February 24, 2011 Leave a comment
As more and more people look at wireless technologies for the ease and convenience of setting up their home or office network, they don’t always remember or know that there are steps they need to take to make certain that their network is secure from outside intrusion. Practices like piggybacking (connecting to a wireless network, such as your neighbors, and using that Internet connection without the owner’s knowledge) and war driving (the act of searching for a wireless network from a vehicle) are becoming increasingly more popular.
Today there are numerous wireless routers currently available on the market. With that being said, you should choose to make several changes per your user manual that came with your wireless router. Don’t have the user manual? No problem, just Google your wireless router and there is a good chance you will find it online.
The following are a few things to consider:
- Change your router’s password – By default, many wireless routers come pre-configured with a default Admin username and password for ease of setup. Because these defaults are widely known it is easy for an individual to log into your router without your knowledge.

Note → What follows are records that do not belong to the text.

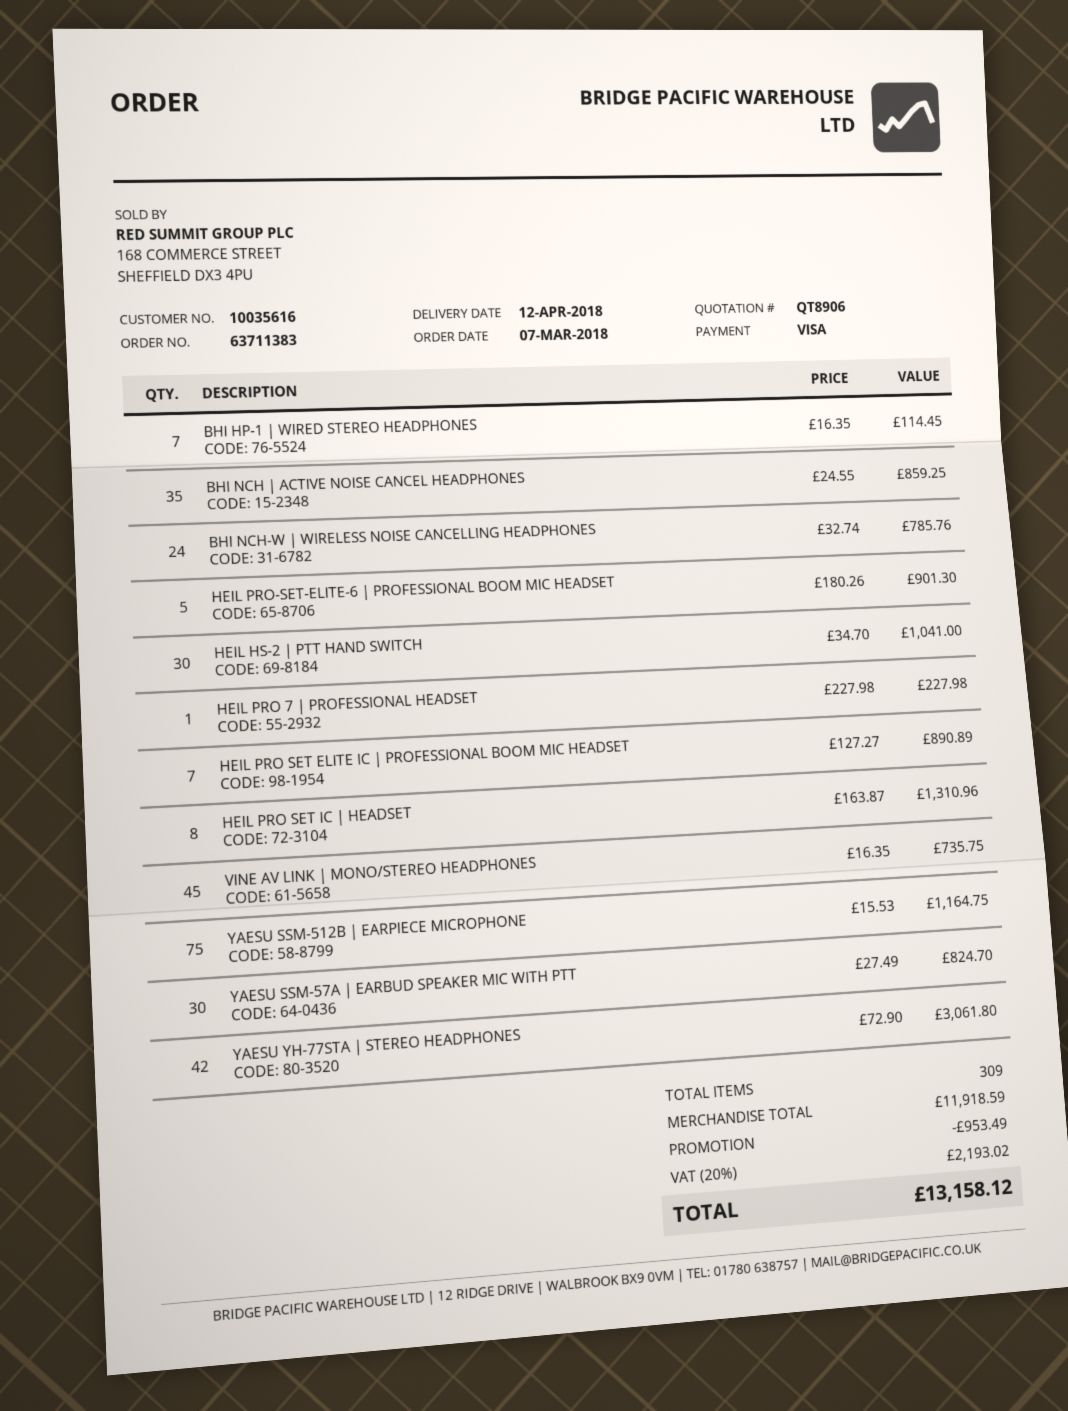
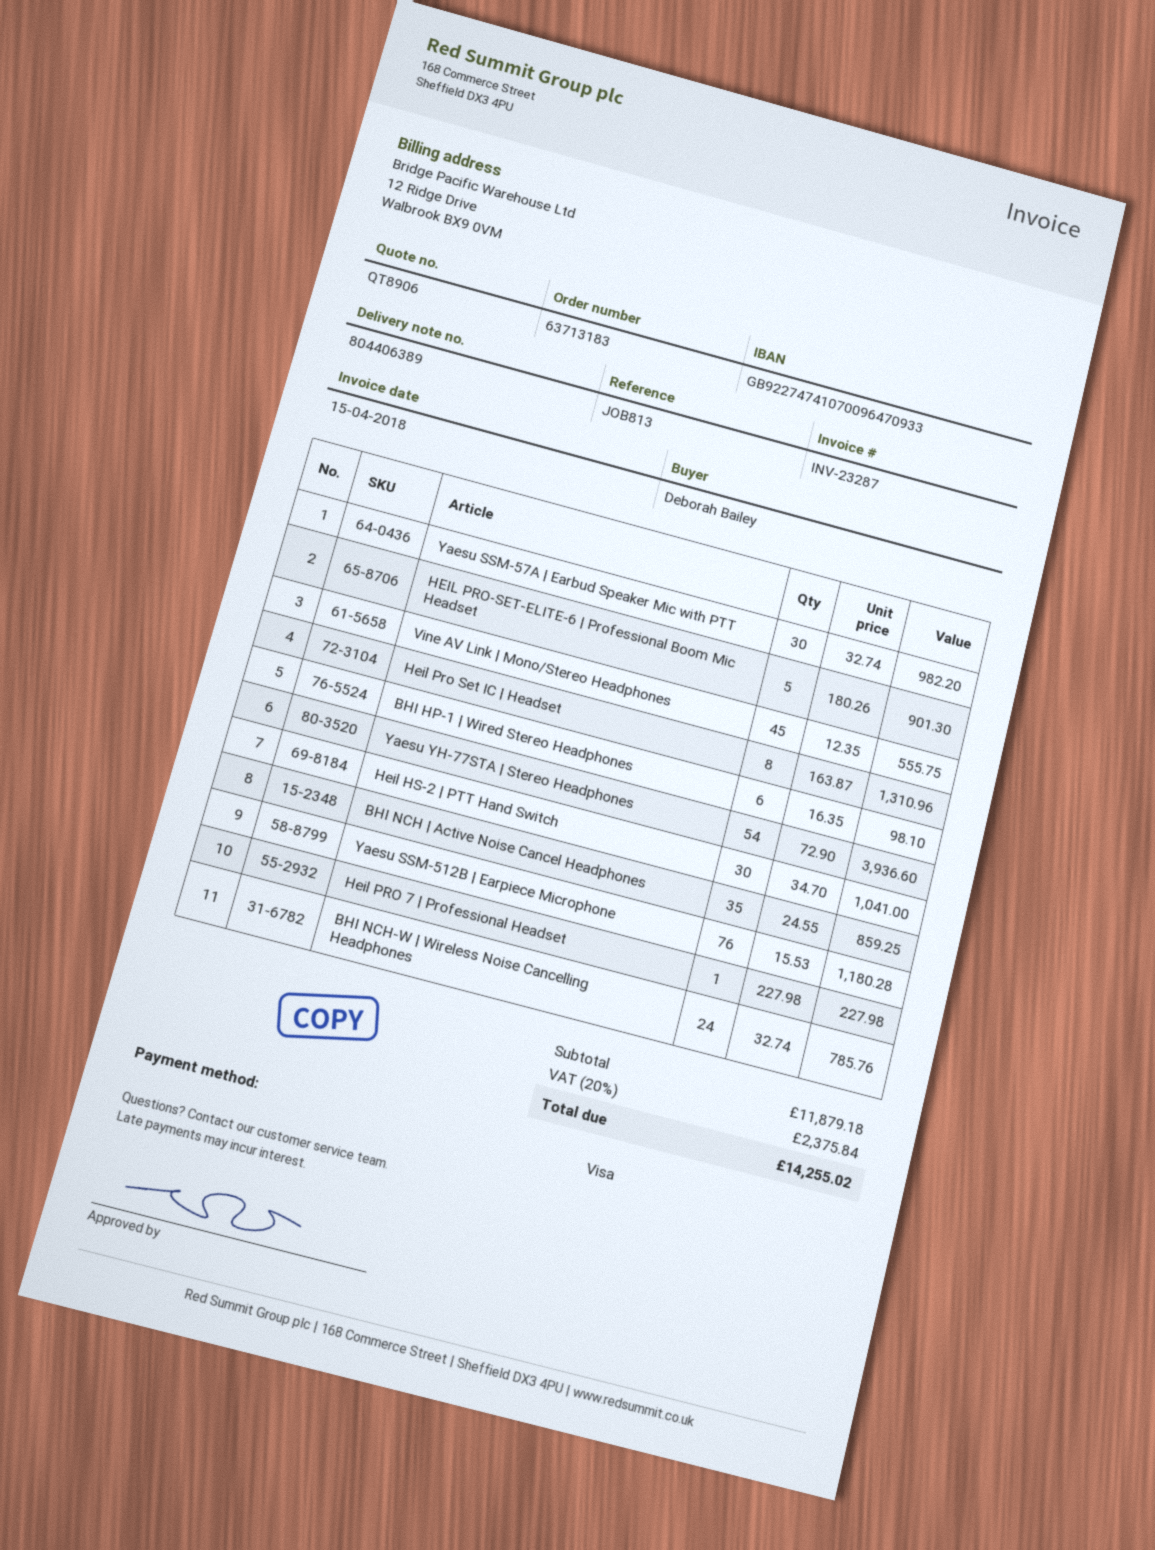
order number: 63711383 -> 63713183
BHI HP-1 | WIRED STEREO HEADPHONES: 7 x 16.35 = 114.45 -> 6 x 16.35 = 98.10
HEIL PRO SET ELITE IC | PROFESSIONAL BOOM MIC HEADSET: 7 x 127.27 = 890.89 -> none
VINE AV LINK | MONO/STEREO HEADPHONES: 45 x 16.35 = 735.75 -> 45 x 12.35 = 555.75
YAESU SSM-512B | EARPIECE MICROPHONE: 75 x 15.53 = 1164.75 -> 76 x 15.53 = 1180.28
YAESU SSM-57A | EARBUD SPEAKER MIC WITH PTT: 30 x 27.49 = 824.70 -> 30 x 32.74 = 982.20
YAESU YH-77STA | STEREO HEADPHONES: 42 x 72.90 = 3061.80 -> 54 x 72.90 = 3936.60
subtotal: 11918.59 -> 11879.18
discount: 953.49 -> none
tax: 20% = 2193.02 -> 20% = 2375.84
total: 13158.12 -> 14255.02

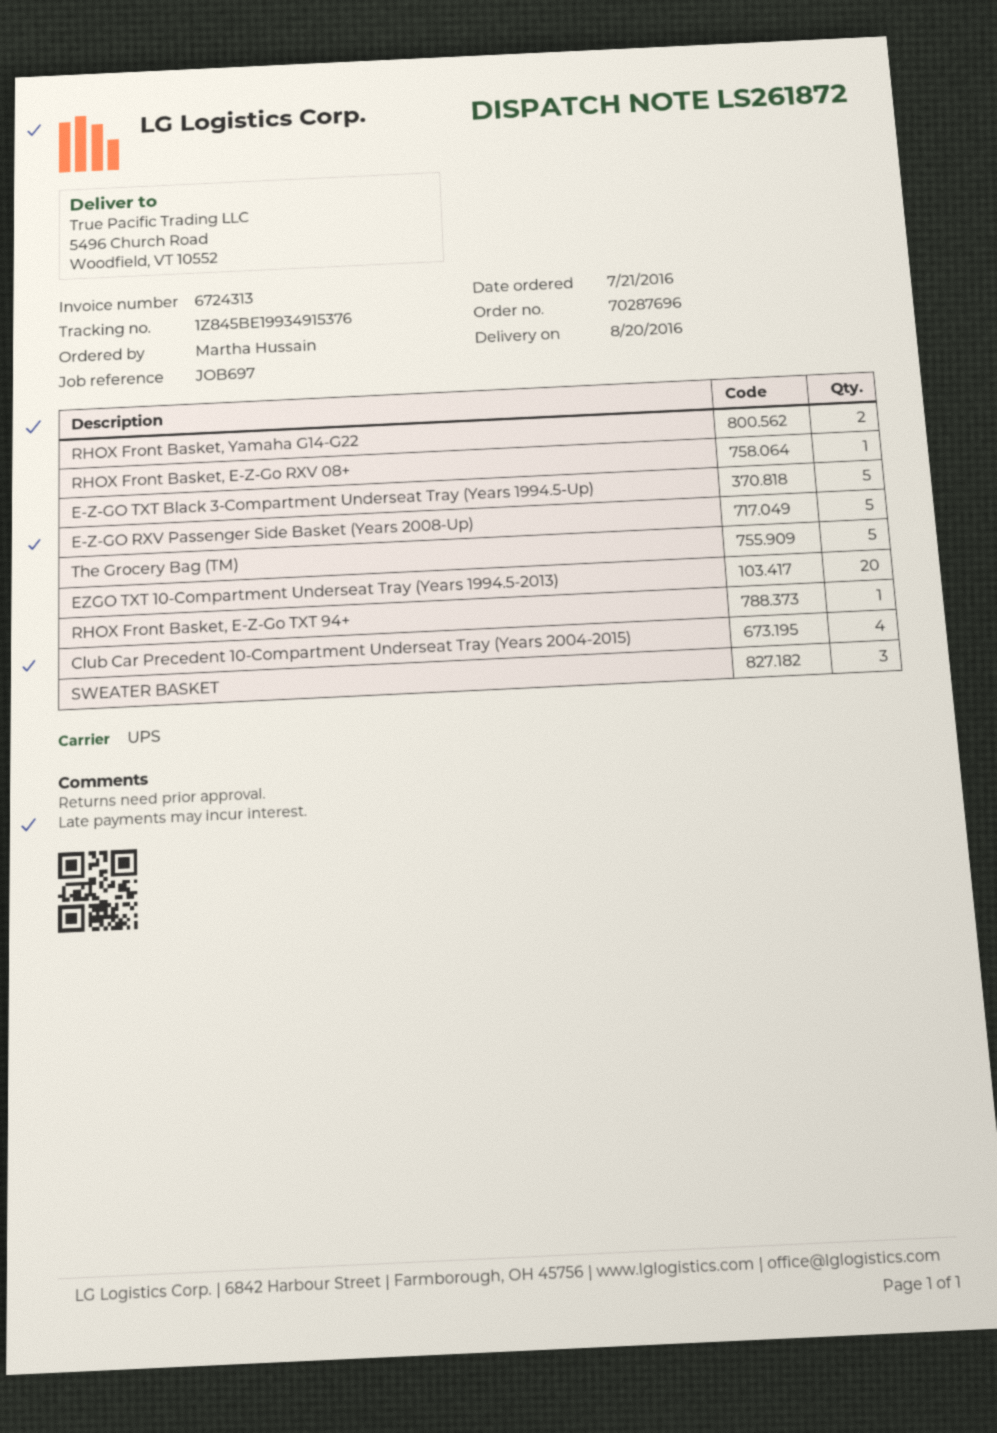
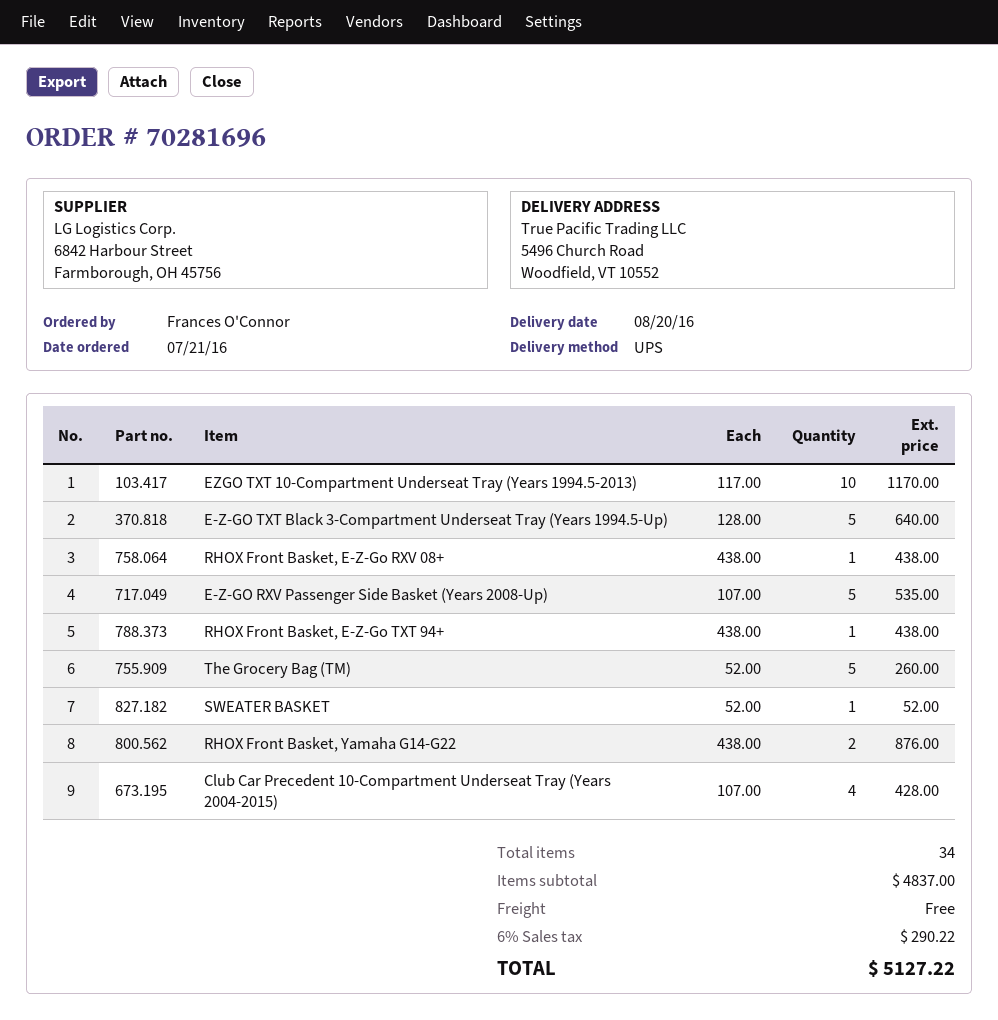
order number: 70287696 -> 70281696
ordered by: Martha Hussain -> Frances O'Connor
EZGO TXT 10-Compartment Underseat Tray (Years 1994.5-2013): 20 -> 10
SWEATER BASKET: 3 -> 1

- Disable Identifier Broadcasting – In an open wireless area, such as a local coffee shop, it is necessary to have your wireless router broadcast its presence so users can easily connect to it. In a home or office environment, you are the only one that needs to know you have a wireless network setup. Disabling this feature will make it harder for someone to “discover” your wireless network.
- Enable MAC Authentication – Every device you attempt to connect to your wireless network has its own unique MAC (Media Access Control) address. Using Mac Authentication allows you to control who can access your wireless network.
- Use WEP or WPA Encryption - WEP (Wired Equivalent Privacy) and WPA (Wi-Fi Protected Access) allow you to encrypt information sent between wireless devices. If your equipment supports both standards, it is preferable to use the more secure WPA feature.
- Rename your SSID - By default, many wireless routers come pre-configured with a default SSID/ESSID. If possible, change your default SSID/ESSID to make it more difficult for someone to guess and gain access to your network.
- Firewalls and Anti-virus - Even if you do not have a wireless network, it is always a good idea to have an up-to-date Firewall (software and/or hardware based) and anti-virus software running on your computers and network.
- File Sharing - If you do not need to share files over your network, you should consider disabling file sharing on your computer. If you need to share files over your network, look at creating a dedicated folder for storing those files and share out only that folder, not your entire hard drive. If possible, passwords protect your shared folders/files for added protection.